### Extracted information
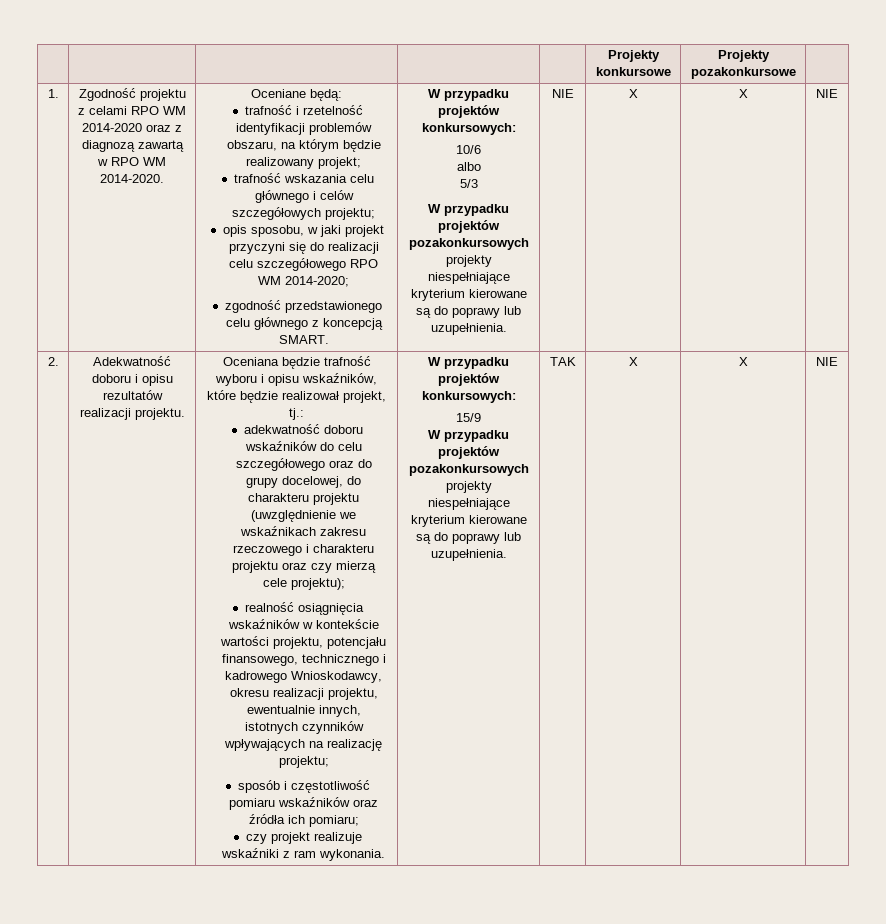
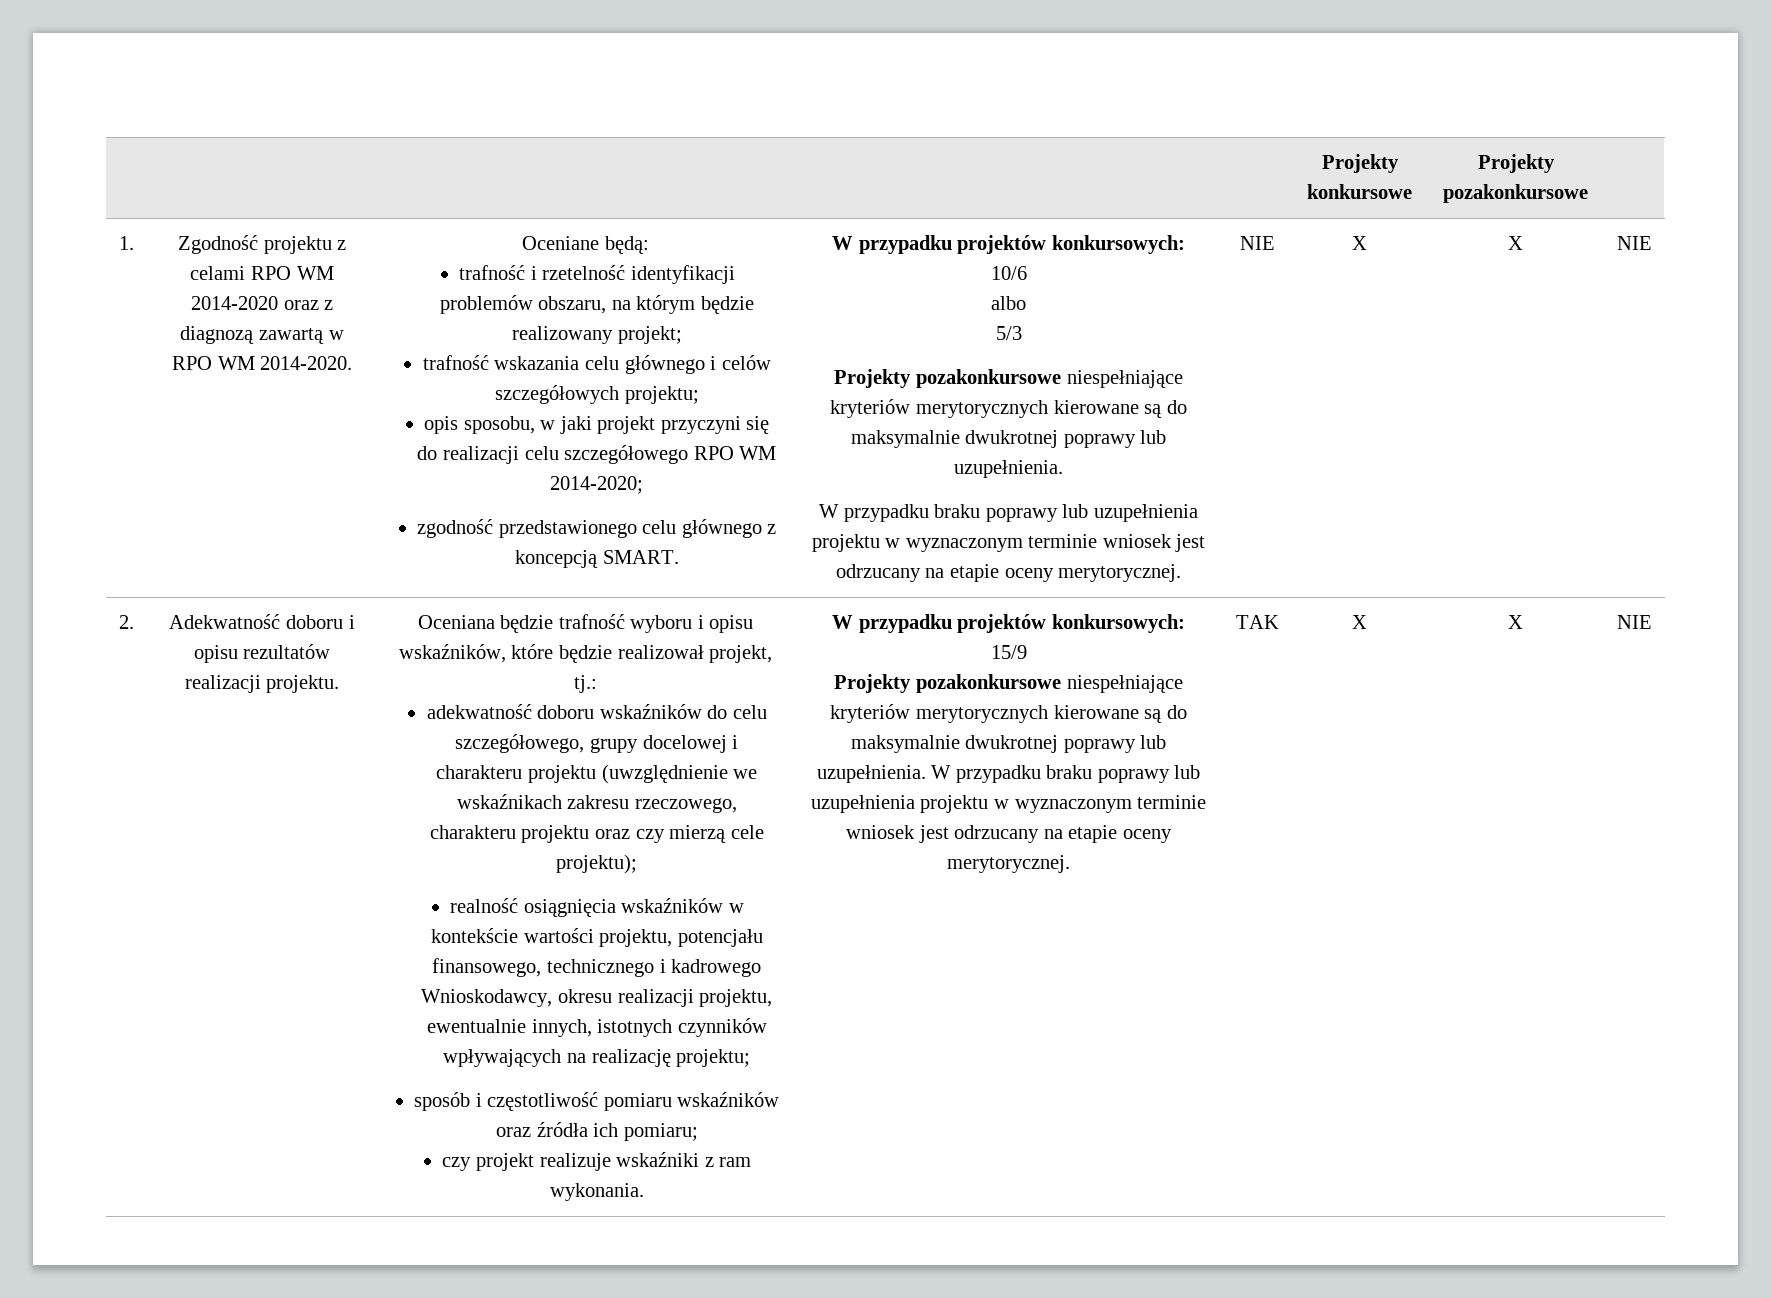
  5/3
- W przypadku projektów pozakonkursowych projekty niespełniające kryterium kierowane są do poprawy lub uzupełnienia.
+ Projekty pozakonkursowe niespełniające kryteriów merytorycznych kierowane są do maksymalnie dwukrotnej poprawy lub uzupełnienia.
+ W przypadku braku poprawy lub uzupełnienia projektu w wyznaczonym terminie wniosek jest odrzucany na etapie oceny merytorycznej.
- adekwatność doboru wskaźników do celu szczegółowego oraz do grupy docelowej, do charakteru projektu (uwzględnienie we wskaźnikach zakresu rzeczowego i charakteru projektu oraz czy mierzą cele projektu);
+ adekwatność doboru wskaźników do celu szczegółowego, grupy docelowej i charakteru projektu (uwzględnienie we wskaźnikach zakresu rzeczowego, charakteru projektu oraz czy mierzą cele projektu);
  15/9
- W przypadku projektów pozakonkursowych projekty niespełniające kryterium kierowane są do poprawy lub uzupełnienia.
+ Projekty pozakonkursowe niespełniające kryteriów merytorycznych kierowane są do maksymalnie dwukrotnej poprawy lub uzupełnienia. W przypadku braku poprawy lub uzupełnienia projektu w wyznaczonym terminie wniosek jest odrzucany na etapie oceny merytorycznej.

### Task
If the material above contains pictures, exclude them from an otherwise exact transcription.

### Written answer
  5/3
- W przypadku projektów pozakonkursowych projekty niespełniające kryterium kierowane są do poprawy lub uzupełnienia.
+ Projekty pozakonkursowe niespełniające kryteriów merytorycznych kierowane są do maksymalnie dwukrotnej poprawy lub uzupełnienia.
+ W przypadku braku poprawy lub uzupełnienia projektu w wyznaczonym terminie wniosek jest odrzucany na etapie oceny merytorycznej.
- adekwatność doboru wskaźników do celu szczegółowego oraz do grupy docelowej, do charakteru projektu (uwzględnienie we wskaźnikach zakresu rzeczowego i charakteru projektu oraz czy mierzą cele projektu);
+ adekwatność doboru wskaźników do celu szczegółowego, grupy docelowej i charakteru projektu (uwzględnienie we wskaźnikach zakresu rzeczowego, charakteru projektu oraz czy mierzą cele projektu);
  15/9
- W przypadku projektów pozakonkursowych projekty niespełniające kryterium kierowane są do poprawy lub uzupełnienia.
+ Projekty pozakonkursowe niespełniające kryteriów merytorycznych kierowane są do maksymalnie dwukrotnej poprawy lub uzupełnienia. W przypadku braku poprawy lub uzupełnienia projektu w wyznaczonym terminie wniosek jest odrzucany na etapie oceny merytorycznej.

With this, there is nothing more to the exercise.